Oh, Bunnies. Oh, Bunnies.
Sara sounds like a drunk. I can tell, immediately, that this episode is going to wind me up something chronic, and thus be a classic. Some examples:
1. “I’m mad, I’m wacky,” says Lisa, who is neither, but is freakishly strong and wildly over-aggressive. ‘Roids?
2. Rex is so clingy. He’s that awful man you see in clubs who is unable to have fun because his girlfriend is there, and then pines and sighs for her when she walks off to get a drink. He used to be a mid-90s-Loaded-reading-hero, and now he’s just a… Well, a GQ reader. I hate that he lies on the floor like a wimp and cries for Nicole to pay attention to him. BEST TO WORST IN TWO DAYS, REX. There’s a bit in the Brendan Fraser classic Bedazzled where he wishes that Elizabeth Hurley, as the Devil, would make him super-sensitive so girls might like him. He turns into a pathetic husk of man, crying on the beach because things are so lovely and he loves his girlfriend so much and cries when she won’t hug him constantly. That’s just like Rex! (I can’t believe I just spent that much time typing about that film. I’ve wasted my time and yours. Sorry.) Oh! Another similarity. In I’m Alan Partridge, Alan shouts for his ‘friend’ Dan across a car park. He shouts his name 20 times in desperation. Rex says NICOLE NICOLE NICOLE over and over until she listens to him.
3. Dale’s hair has become wings. This is less of a negative, granted, because he might end up flying away, but he would therefore be the first human to cross the next boundary of evolution, which would egg me off.
4. I WOULD LIKE A MOCHA FRAPPUCINO AND A BLUEBERRY MUFFIN AND SOME FUDGE. So would I, Kat. So would I.
5. “I’m meant to be clever!” yells Stuart upon failing to remember the existence of the letter M. By what measurement, Stu? What test did you take? Your Key Stage 3? Or is that merely in comparison to other stupid people?
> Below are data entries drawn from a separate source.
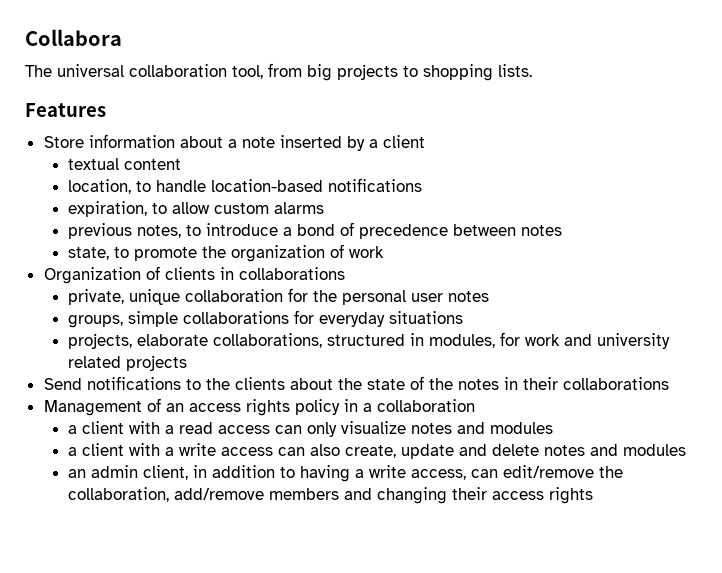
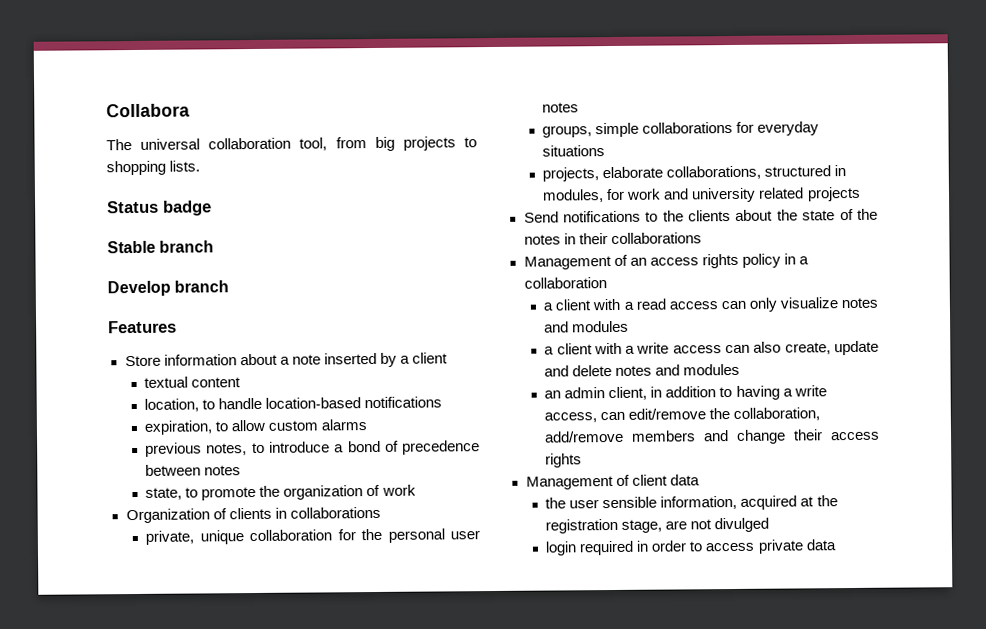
(532, 70) none -> [107,200,212,216] [107,240,215,254] [107,280,230,297] // Status badge // Stable branch // Develop branch
[377,487,448,504] changing -> [736,429,787,444] change
(594, 495) none -> [525,474,700,490] [545,495,838,510] [545,517,770,534] [545,539,836,556] // Management of client data // the user sensible information, acquired at the registration stage, are not divulged // login required in order to access private data

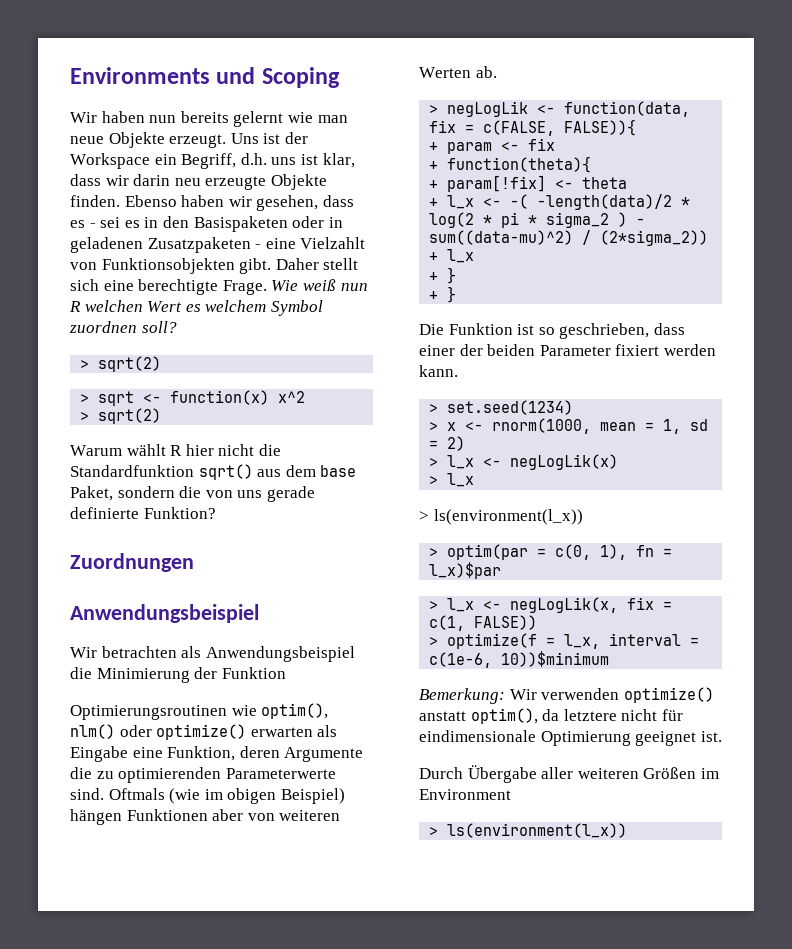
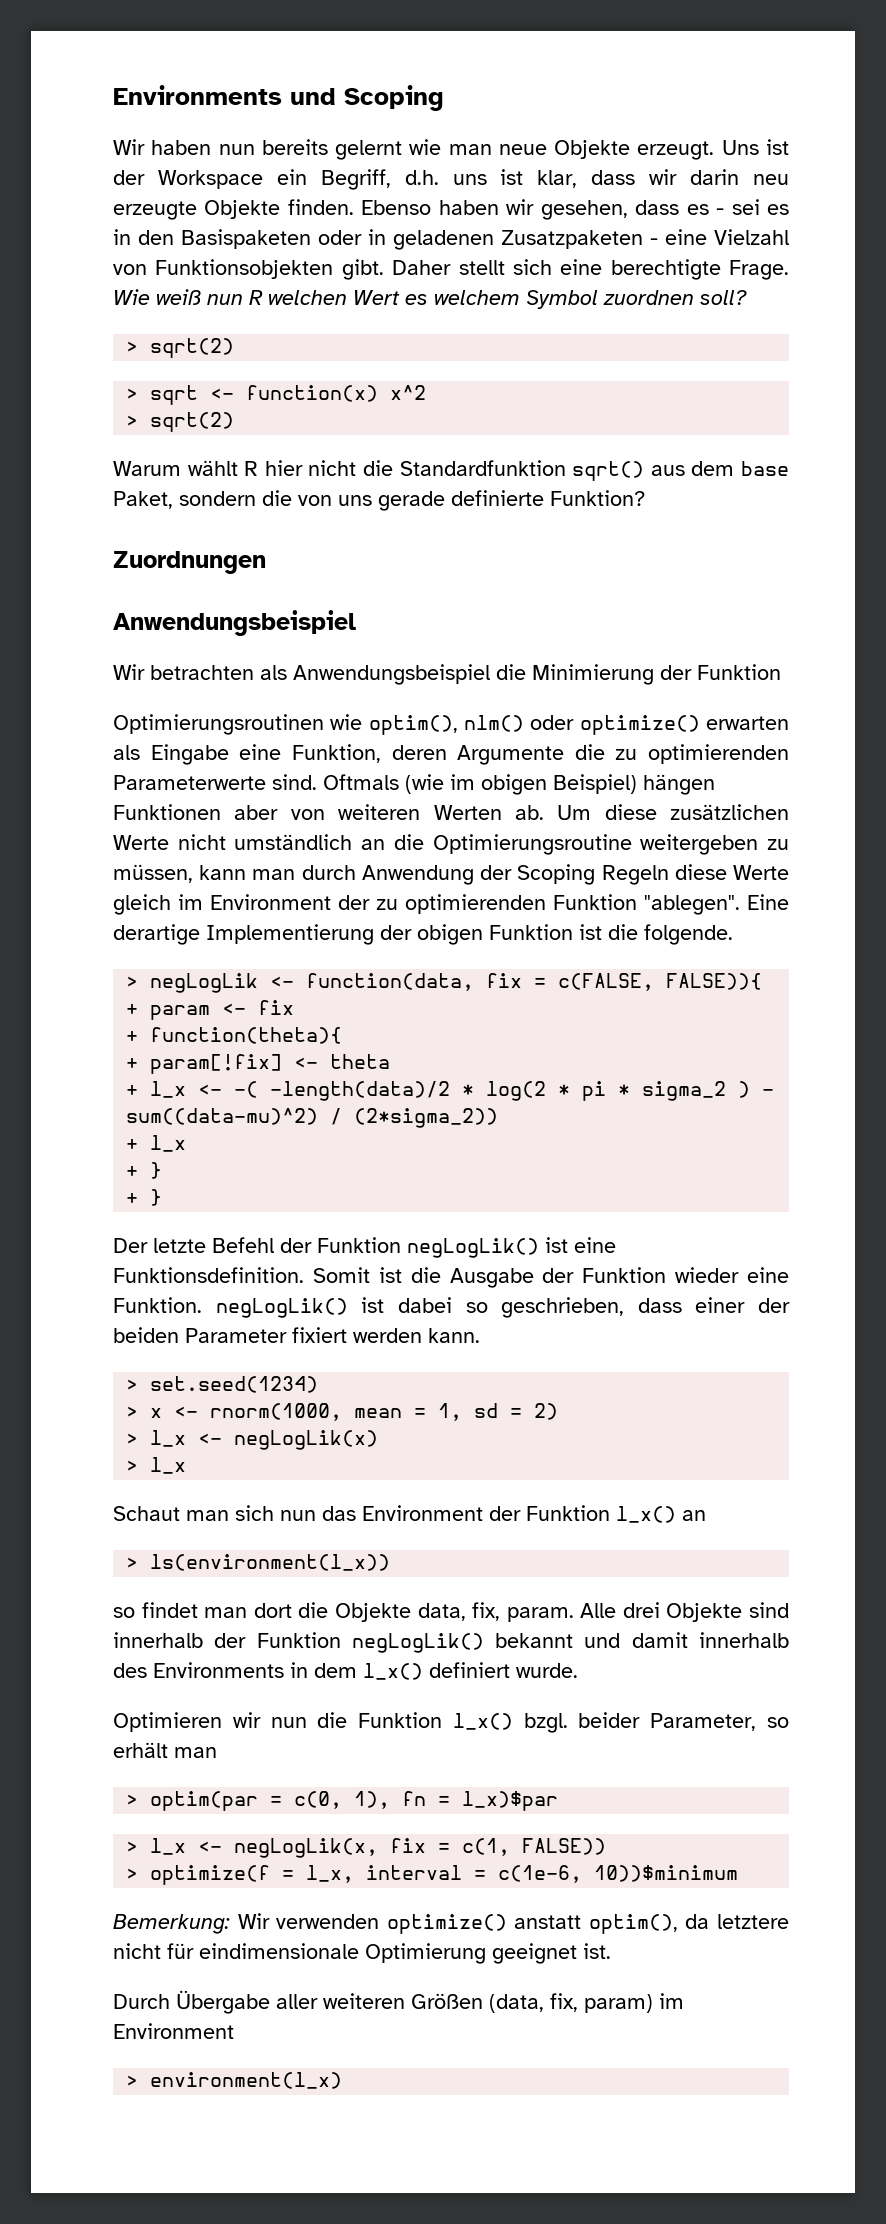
[300,237,366,249] Vielzahlt -> [714,229,789,245] Vielzahl
(497, 72) none -> [557,804,789,820] [113,834,789,855] [113,864,789,885] [113,894,789,915] [113,924,733,945] Um diese zusätzlichen Werte nicht umständlich an die Optimierungsroutine weitergeben zu müssen, kann man durch Anwendung der Scoping Regeln diese Werte gleich im Environment der zu optimierenden Funktion "ablegen". Eine derartige Implementierung der obigen Funktion ist die folgende.
[419,323,535,335] Die Funktion ist -> [113,1237,616,1258] [113,1267,789,1288] [113,1297,452,1318] Der letzte Befehl der Funktion negLogLik() ist eine Funktionsdefinition. Somit ist die Ausgabe der Funktion wieder eine Funktion. negLogLik() ist dabei
[419,509,583,525] > ls(environment(l_x)) -> [113,1505,706,1523] [126,1554,391,1571] [113,1602,789,1622] [113,1632,789,1653] [113,1662,578,1680] [113,1712,789,1733] [113,1742,217,1758] Schaut man sich nun das Environment der Funktion l_x() an // > ls(environment(l_x)) // so findet man dort die Objekte data, fix, param. Alle drei Objekte sind innerhalb der Funktion negLogLik() bekannt und damit innerhalb des Environments in dem l_x() definiert wurde. // Optimieren wir nun die Funktion l_x() bzgl. beider Parameter, so erhält man
(697, 773) none -> [489,1993,653,2013] (data, fix, param)
[447,823,628,838] ls(environment(l_x)) -> [150,2072,343,2089] environment(l_x)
6. Why do I watch a TV show where people take over 4 minutes to say the alphabet backwards? I just did it, and did it in under a minute, and that was slow and I’m watching a TV show and typing this. Nicole, incidentally, took half a minute to work out that the last letter of the alphabet was X. UGH.
7. Darnell wants to be like a bear. LIKE A BEAR.
8. Wacky, mad Lisa gets tricked by BB into doing stupid faces. It’s a timeless clip that I will never forget.
9. Stuart cries over some photos in a sunflower-shaped frame.
10. Back to Rex: “Oh Bunnies!” is the worst thing I have ever heard anyone say in a baby voice when not actually looking at rabbits.
11. Oh, and again: Rex tries to sacrifice his suitcase to get Nicole’s hers, and win her love because he is a disgrace. And then he thinks that he will break up with her on national TV. Whinge whinge whinge: watch as he gets kicked out this week and she stays for weeks more. How will that feel, Rexy? He keeps dragging her off and talking to her in private. Best moment of the show? “I love you,” he tells her as she looks dead inside and doesn’t say a word to him.
12. “Just like two ships passing in the morning,” Dale says when he crosses Mikey in the transition from heaven to hell. Oh yes, Dale: that brilliant and well known and not at all twisted phrase.
13. “I want my suitcase,” cries the vapid whole that is Nicole. “I hate it,” she says, which is awful, and then Rex trumps it. “You hate me as well, yes?” he asks. What a tit.
14. Mikey – a comedian, lest we forget – spills some alphabetti spaghetti on the floor. It is the funniest thing OF ALL TIME. (“Get Nicole to clean it up!” yells Stuart, oddly. If he was a super misogynist I might find him more interesting. Tame that shrew, Stu!)
15. Oh, for God’s sake Rex. When I was 7 I had a fight with my best friend, Darren Hyde, in school. I pulled his tie really tightly and it hurt him, and we were both told to go and stand by the naughty wall. To get him to like me again I pulled my tie really tight and started to choke, and the nurse had to cut it off. Rex offers to get his suitcase taken so that Nicole might feel better. Hint: She won’t.
16. Stuart thinks that the Prince song piped into the house – one of the greatest – is Savage Garden.
I despair, I really do.
August 3, 2008 at 11:41 pm
Savage sodding Garden. Give me strength.